"Yes, my dear, I was admired--in my day," and the double chin went up with a snap, to join the rest of the self-complacent countenance.
"Don't say was, Mrs Wilkie," Lettice answered. "You are a dangerous woman still. It is well that mamma is with us here, to look after the old man, or--or---- Nobody knows what might happen. These old gentlemen are very susceptible."
"I don't think I am acquainted with your papaw, my dear," said the old woman, looking round the tittering circle with rising colour, and bridling as if the jest perhaps contained more truth than the scoffer wot of. "But I never was a flirt; and now, in my poseetion, one has to be careful, and set an example of propriety. But, as I was saying--and it's well for young people to know these things--you don't take proper care of yourselves in this country. You should see our Scotch complexions when we're young. Strawberries and crame--that's what we look like. But then we take a hantle care of our chairms; and we live healthy. It would be good for some Yankee girls if they were put through a course of proper conduck"--and she looked straight at Lucy Naylor, the most flagrant of the titterers--"and simple living, by one of our old Scotch grandmothers. You're for ever drinking icewater and hot tea, out here; and how can you expeck your insides to be healthy after that? And you're all the time at candies or pickles, not to speak of hot bread, and beef-steaks and pitaities for breakfast, as if ye had a day's ploughing before you--and you just lounging on soffies and easy-chairs the whole forenoon, with some bit silly novel in your hands, and nothing to exercise either the body or the intelleck. My son, the Deputy Minister of Edication, says you're just destroying yourselves."
"Tell us about him, dear Mrs Wilkie," said Lettice, cutting short the prelection. "We know our faults already, though I fear we are not likely to mend them. Tell us about the young man. That will be far more interesting. What do you call his profession? Something very long-winded and grand, I know."
"He is the Deputy Minister of Edication, for the Province. And it is a grand poseetion for so young a man, or for any man--whatever you may think. And as for being 'long-winded,' you don't understand. He doesna preach, my dear--though he could do that too, if there was occasion. It was that I bred him to. But this pays better. He has his handsome income for just sitting still in his chair and seeing that his inferiors work hard enough. And then, there's what the opposeetion papers, with their ill-scrapet tongues, call pickin's! Oh yes! there's fine pickin's. But I mustna be telling tales out o' school."
"He must be a bishop, then, Mrs Wilkie, if he does not preach. We call boss ministers bishops. Do you call them deputies in Canada? How odd of you! And yet I danced with him last night. Think of dancing with a bishop! It sounds positively profane. What a country Canada must be!"

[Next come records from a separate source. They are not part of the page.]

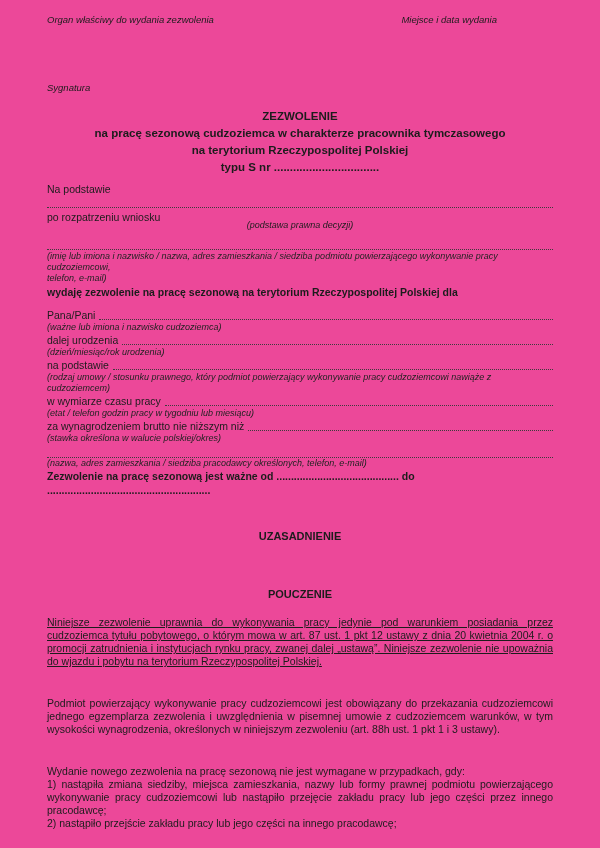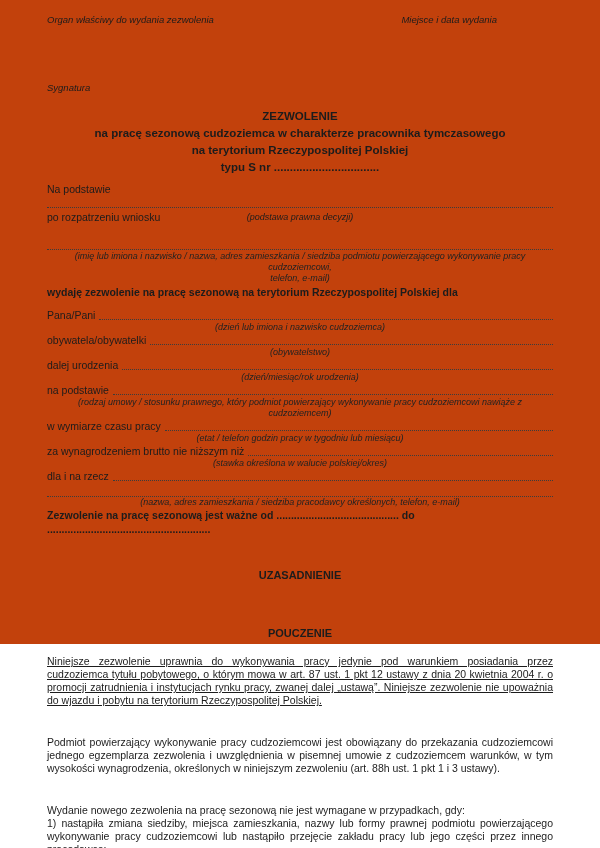--- a/index.html
+++ b/index.html
@@ -10,23 +10,23 @@
   body {
     width: 600px;
     height: 848px;
     overflow: hidden;
     font-family: "Liberation Sans", sans-serif;
     color: #1c1c1c;
   }
   .page {
     box-sizing: border-box;
     width: 600px;
-    height: 644px;
+    height: 848px;
     padding: 14px 47px 0 47px;
-    background: #c2410c;
+    background: #ec4899;
   }
 
   
   .header-row {
     display: flex;
     justify-content: space-between;
     font-style: italic;
     font-size: 9.5px;
     line-height: 12px;
   }
@@ -65,33 +65,33 @@
 
   
   .review-row {
     position: relative;
     margin-top: 3px;
     font-size: 10.5px;
     line-height: 13px;
   }
   .review-row .center-caption {
     position: absolute;
-    left: 0; right: 0; top: 0;
+    left: 0; right: 0; top: 8px;
     text-align: center;
     font-style: italic;
     font-size: 9px;
   }
 
   .caption {
     font-style: italic;
     font-size: 9px;
     line-height: 11px;
     color: #222;
   }
-  .centered { text-align: center; font-style: italic; }
+  .centered { text-align: left; font-style: italic; }
 
   .employer-captions { margin-top: 1px; }
 
   .issue-statement {
     margin-top: 1px;
     font-weight: bold;
     font-size: 10.5px;
     line-height: 14px;
   }
 
@@ -173,30 +173,23 @@
 
   <div class="issue-statement">wydaję zezwolenie na pracę sezonową na terytorium Rzeczypospolitej Polskiej dla</div>
 
   <div class="fields">
 
     <div class="field">
       <div class="fieldline">
         <span>Pana/Pani</span>
         <span class="dots"></span>
       </div>
-      <div class="caption centered">(dzień lub imiona i nazwisko cudzoziemca)</div>
-    </div>
-
-    <div class="field">
-      <div class="fieldline">
-        <span>obywatela/obywatelki</span>
-        <span class="dots"></span>
-      </div>
-      <div class="caption centered">(obywatelstwo)</div>
-    </div>
+      <div class="caption centered">(ważne lub imiona i nazwisko cudzoziemca)</div>
+    </div>
+
 
     <div class="field">
       <div class="fieldline">
         <span>dalej urodzenia</span>
         <span class="dots"></span>
       </div>
       <div class="caption centered">(dzień/miesiąc/rok urodzenia)</div>
     </div>
 
     <div class="field">
@@ -217,24 +210,20 @@
 
     <div class="field">
       <div class="fieldline">
         <span>za wynagrodzeniem brutto nie niższym niż</span>
         <span class="dots"></span>
       </div>
       <div class="caption centered">(stawka określona w walucie polskiej/okres)</div>
     </div>
 
     <div class="field">
-      <div class="fieldline">
-        <span>dla i na rzecz</span>
-        <span class="dots"></span>
-      </div>
       <div class="dotrule dr-3"></div>
       <div class="caption centered">(nazwa, adres zamieszkania / siedziba pracodawcy określonych, telefon, e-mail)</div>
     </div>
 
   </div>
 
   <div class="validity">Zezwolenie na pracę sezonową jest ważne od .......................................... do ........................................................</div>
 
   <div class="section-heading h-uzasadnienie">UZASADNIENIE</div>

"The lassie's in a creel! My Peter's no that kind of minister avaw. I bred him for a minister, it's true--a minister of the Gospel, and very far from the same kind with your bishops, and their white gowns, and red things hanging down their backs. It's a U.P. he would have been, if I had had my way. But Peter preferred being a minister of the Crown; and there's no denying it pays better. There's no vows laid on a minister of the Crown. They may dance, or do anything they like--and very queer things some of them do like, it seems to me. But Mis-ter Wilkie's very circumspeck. He's Deputy Minister, you see. 'Deputy' means that all the pickin's"--and she winked, poor soul--"go to him; though sometimes he has to give a share to the chief--quietly, you understand, my dears, for the chief is responsible to Parliament, and there would be a scandal if it came out. They're fond of having a scandal in Canada when politics are dull. Then the chief has to resign, but the deputy just sits still. He's a servant of the Crown, you see; so he goes on drawing his pay just the same, whatever chief the politeetians may appint over him. That comes of our having a Crown in Canada. It's a fine institution, and troubles nobody. It would be telling you Yankees if you had wan. Ye wouldn't be turned out of your comfortable offices every four years, then; and more, it would keep you steady. Ye have no respeck and no reverence here, and no nothing;" and again she looked severely in Lucy Naylor's face--that ill-regulated young person having fallen a-laughing worse than ever.
"It must be nice to be married to a Deputy Minister of the Crown," Lettice observed, demurely.
"Ye may say that; and there's more than you thinks it, I can tell you, my dear. The young girls where we come from are just pulling caps to see who is to be the wan. It's really shameless the way they behave, and many's the good laugh me and Mis-ter Wilkie has at their ongoings."
"I suppose you are to choose the successful candidate?"